→ Action item
Run through the records and show each line that includes the string "subtotal".

→ Raw data
+++

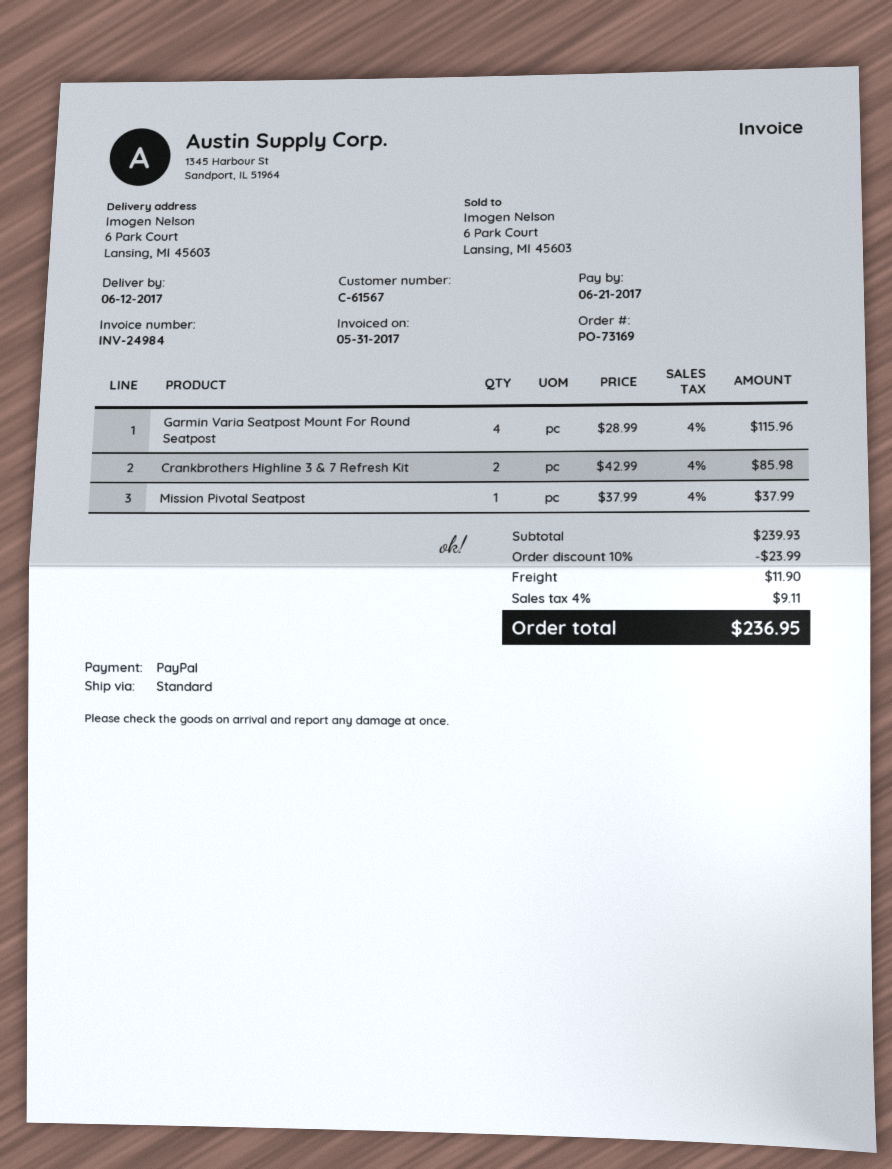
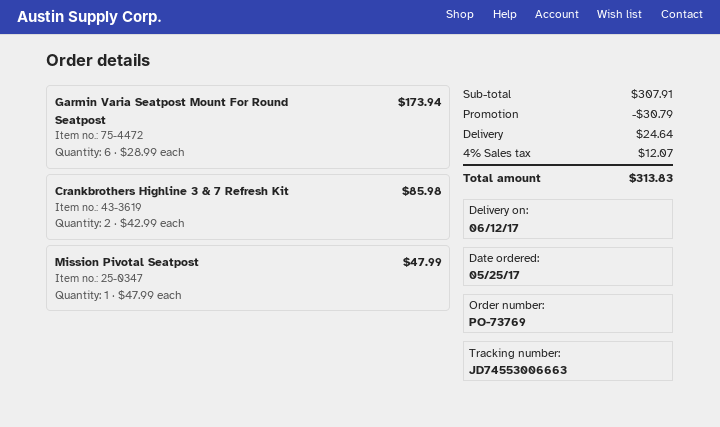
order number: PO-73169 -> PO-73769
Garmin Varia Seatpost Mount For Round Seatpost: 4 x 28.99 = 115.96 -> 6 x 28.99 = 173.94
Mission Pivotal Seatpost: 1 x 37.99 = 37.99 -> 1 x 47.99 = 47.99
subtotal: 239.93 -> 307.91
discount: 23.99 -> 30.79
shipping: 11.90 -> 24.64
tax: 4% = 9.11 -> 4% = 12.07
total: 236.95 -> 313.83

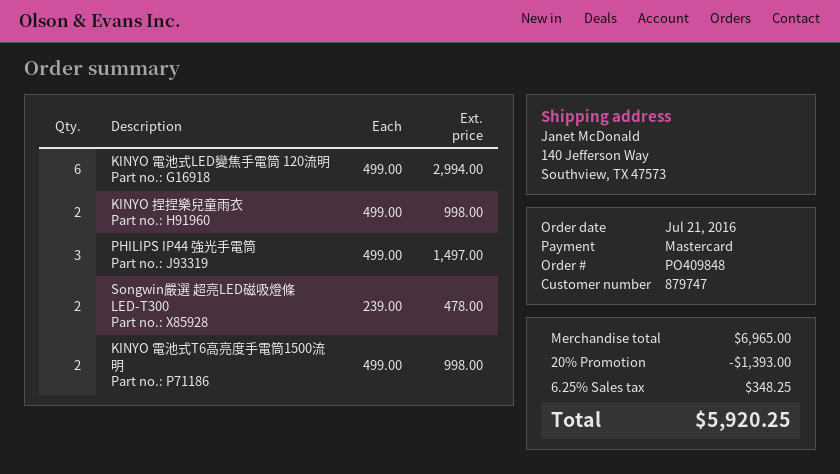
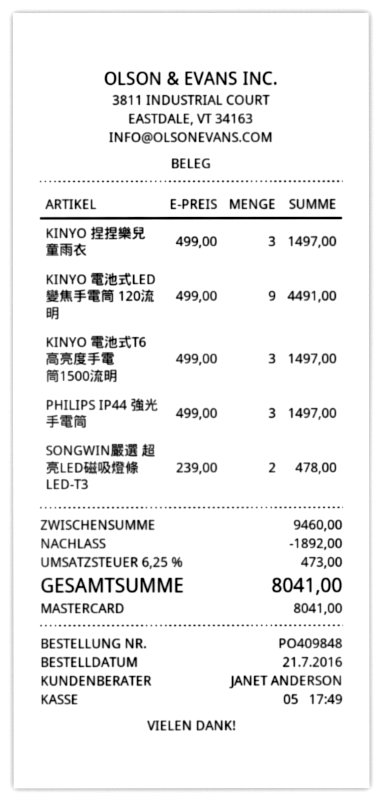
KINYO 電池式LED變焦手電筒 120流明: 6 x 499.00 = 2994.00 -> 9 x 499.00 = 4491.00
KINYO 捏捏樂兒童雨衣: 2 x 499.00 = 998.00 -> 3 x 499.00 = 1497.00
KINYO 電池式T6高亮度手電筒1500流明: 2 x 499.00 = 998.00 -> 3 x 499.00 = 1497.00
subtotal: 6965.00 -> 9460.00
discount: 1393.00 -> 1892.00
tax: 6.25% = 348.25 -> 6.25% = 473.00
total: 5920.25 -> 8041.00

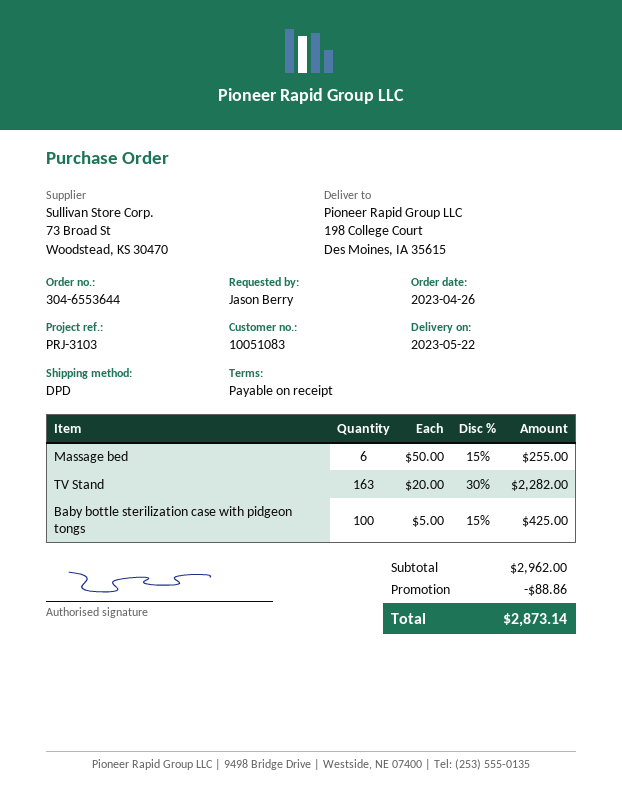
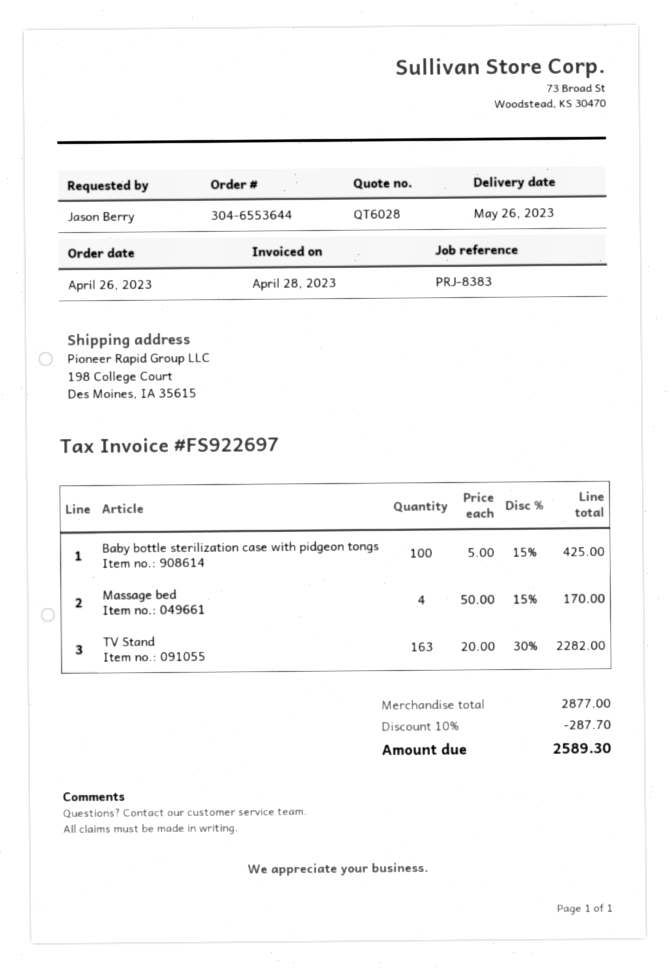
delivery date: 2023-05-22 -> 2023-05-26
reference: PRJ-3103 -> PRJ-8383
Massage bed: 6 x 50.00 - 15% = 255.00 -> 4 x 50.00 - 15% = 170.00
subtotal: 2962.00 -> 2877.00
discount: 88.86 -> 287.70
total: 2873.14 -> 2589.30

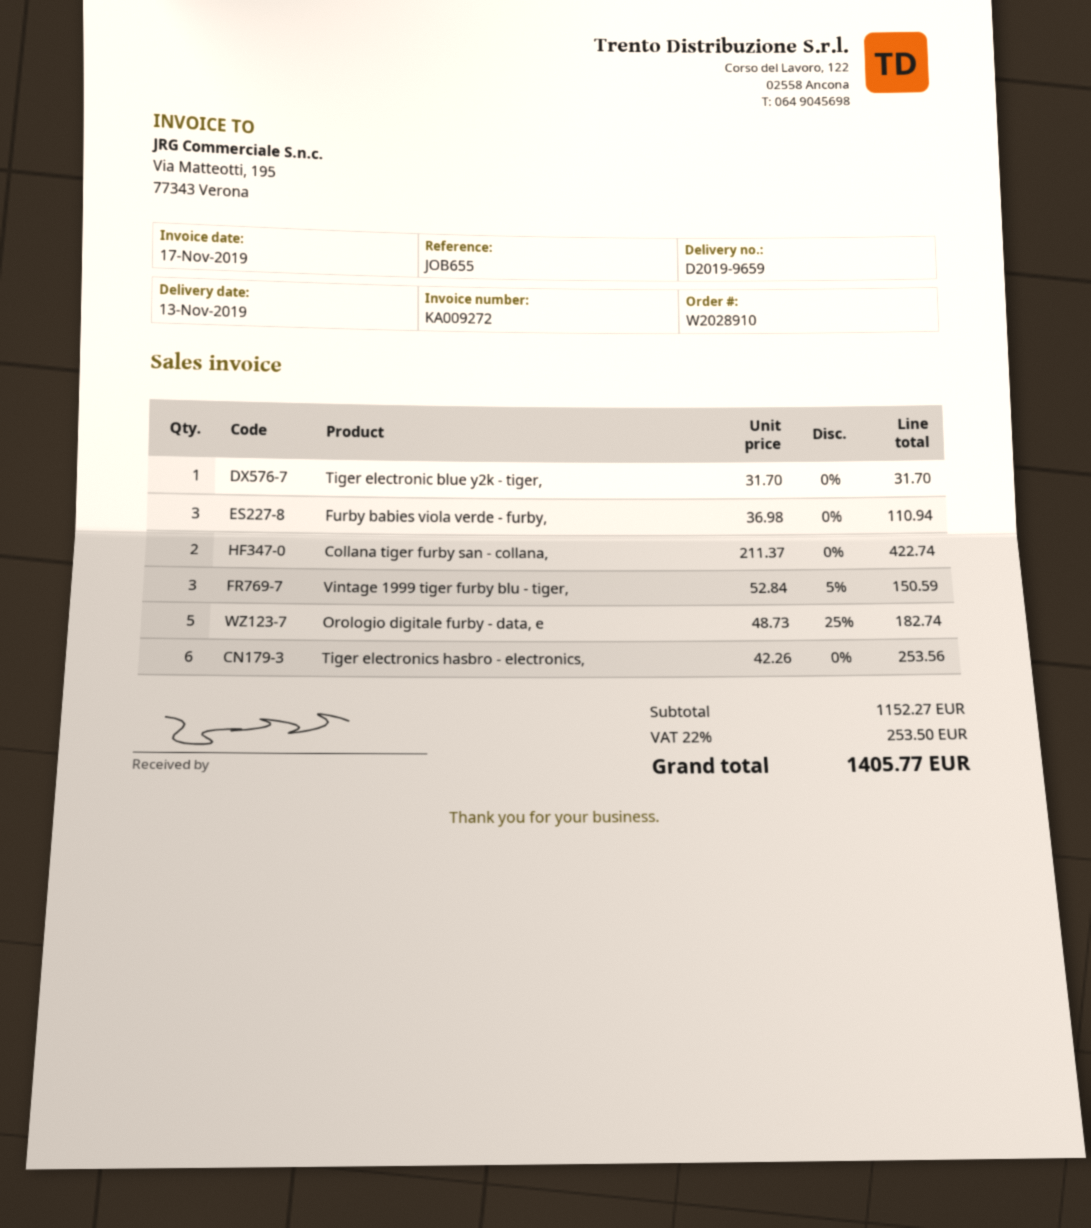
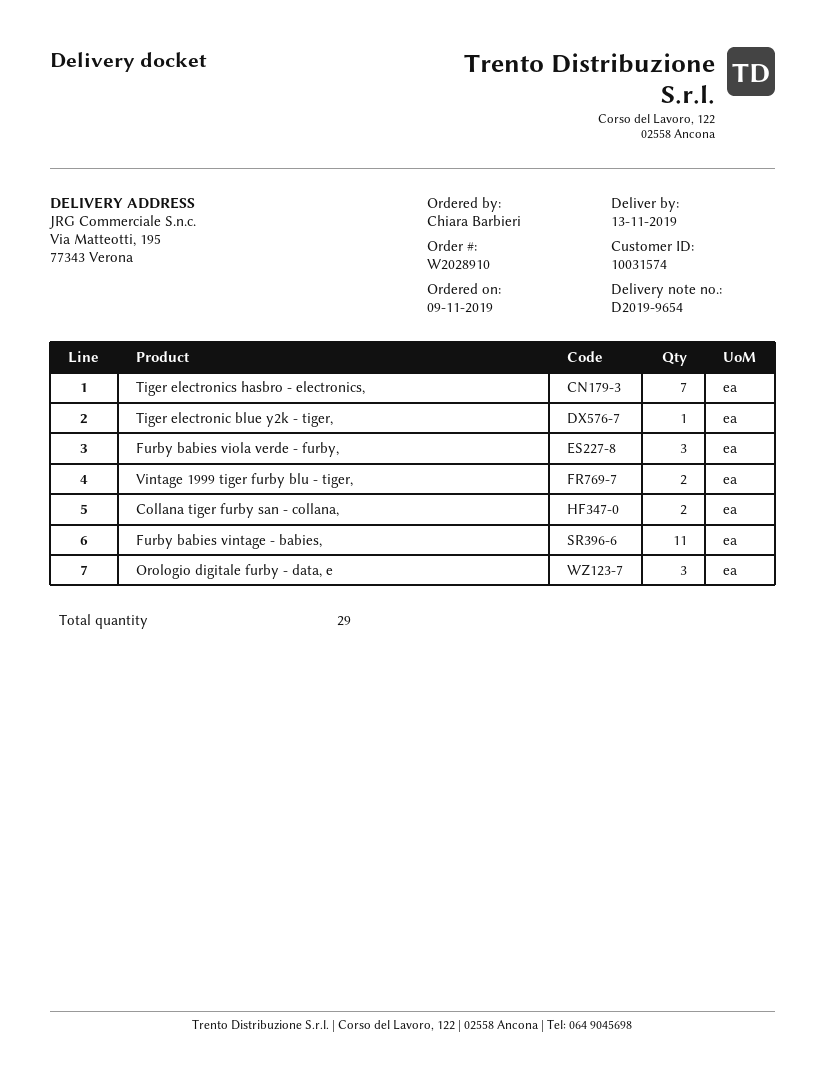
delivery note number: D2019-9659 -> D2019-9654
Vintage 1999 tiger furby blu - tiger,: 3 -> 2
Orologio digitale furby - data, e: 5 -> 3
Tiger electronics hasbro - electronics,: 6 -> 7
Furby babies vintage - babies,: none -> 11

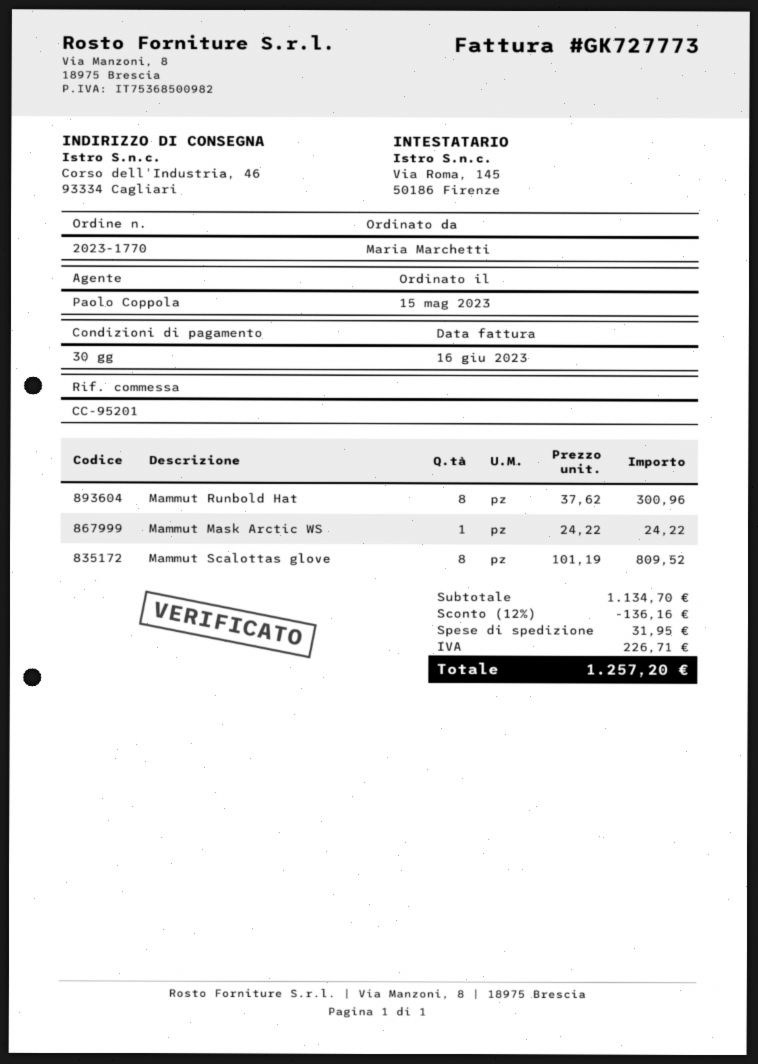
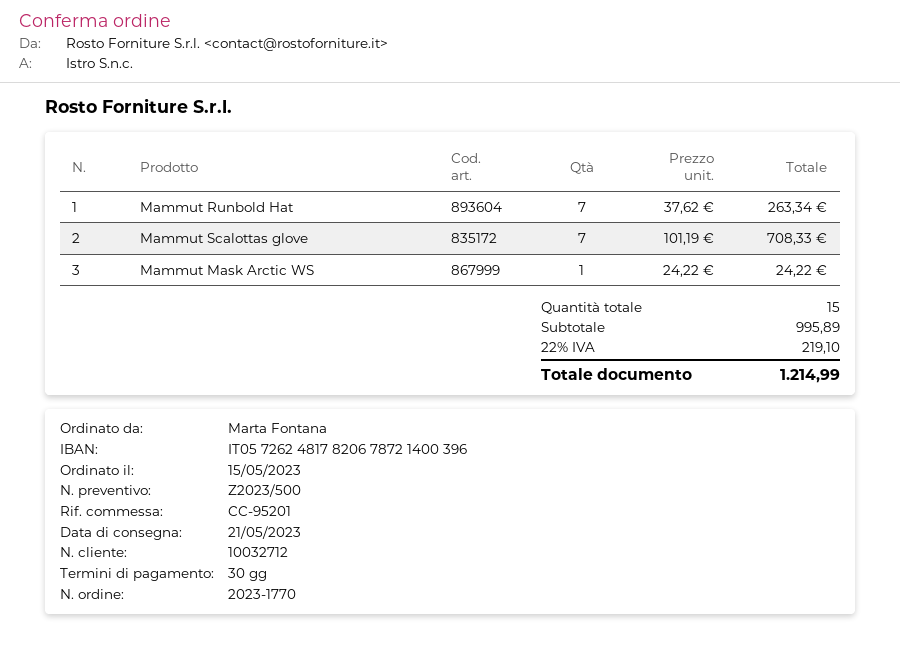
ordered by: Maria Marchetti -> Marta Fontana
Mammut Runbold Hat: 8 x 37.62 = 300.96 -> 7 x 37.62 = 263.34
Mammut Scalottas glove: 8 x 101.19 = 809.52 -> 7 x 101.19 = 708.33
subtotal: 1134.70 -> 995.89
discount: 12% = 136.16 -> none
shipping: 31.95 -> none
tax: 226.71 -> 219.10
total: 1257.20 -> 1214.99

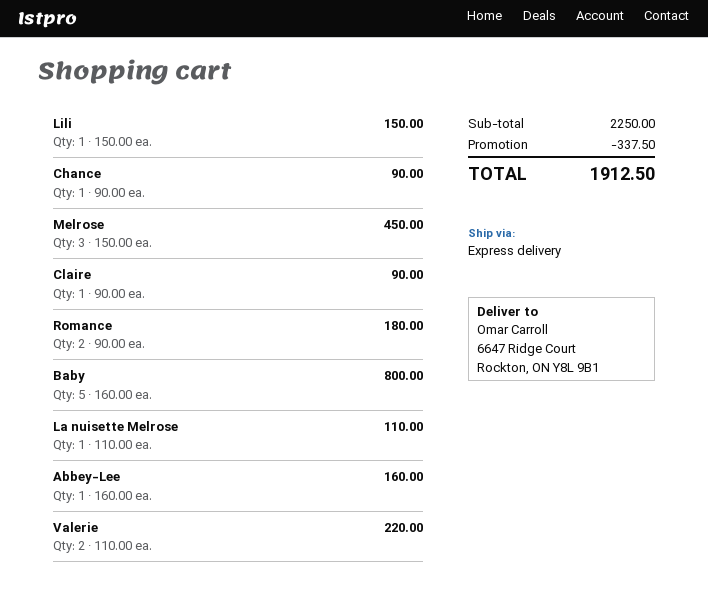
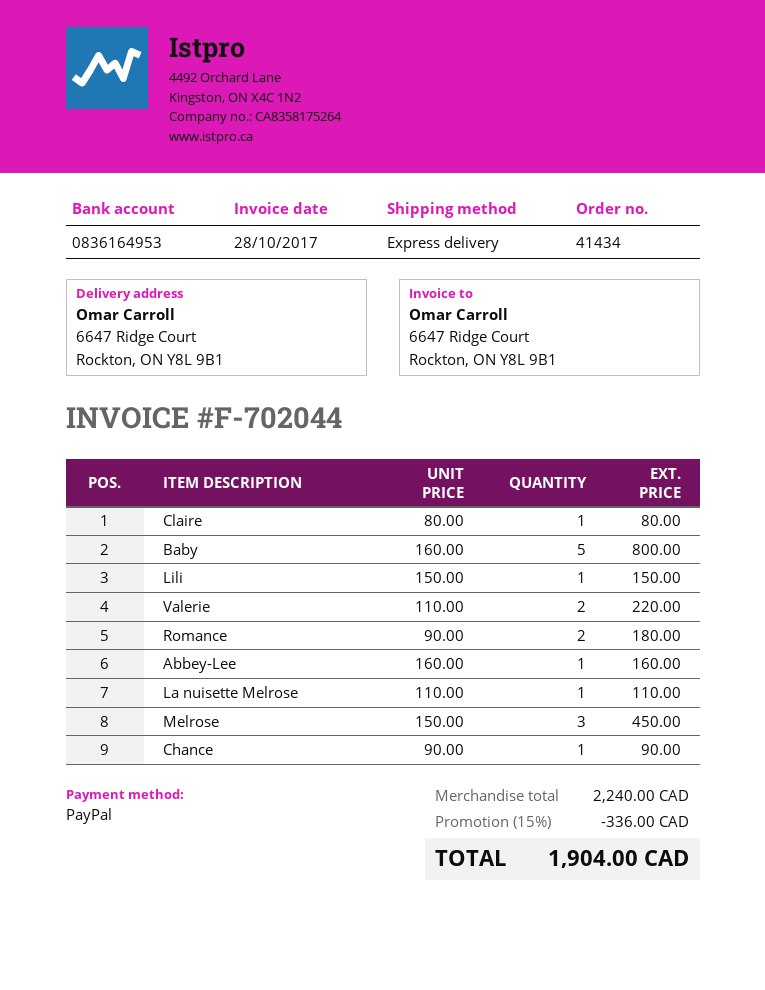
Claire: 1 x 90.00 = 90.00 -> 1 x 80.00 = 80.00
subtotal: 2250.00 -> 2240.00
discount: 337.50 -> 336.00
total: 1912.50 -> 1904.00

+++

→ Solution
subtotal: 239.93 -> 307.91
subtotal: 6965.00 -> 9460.00
subtotal: 2962.00 -> 2877.00
subtotal: 1134.70 -> 995.89
subtotal: 2250.00 -> 2240.00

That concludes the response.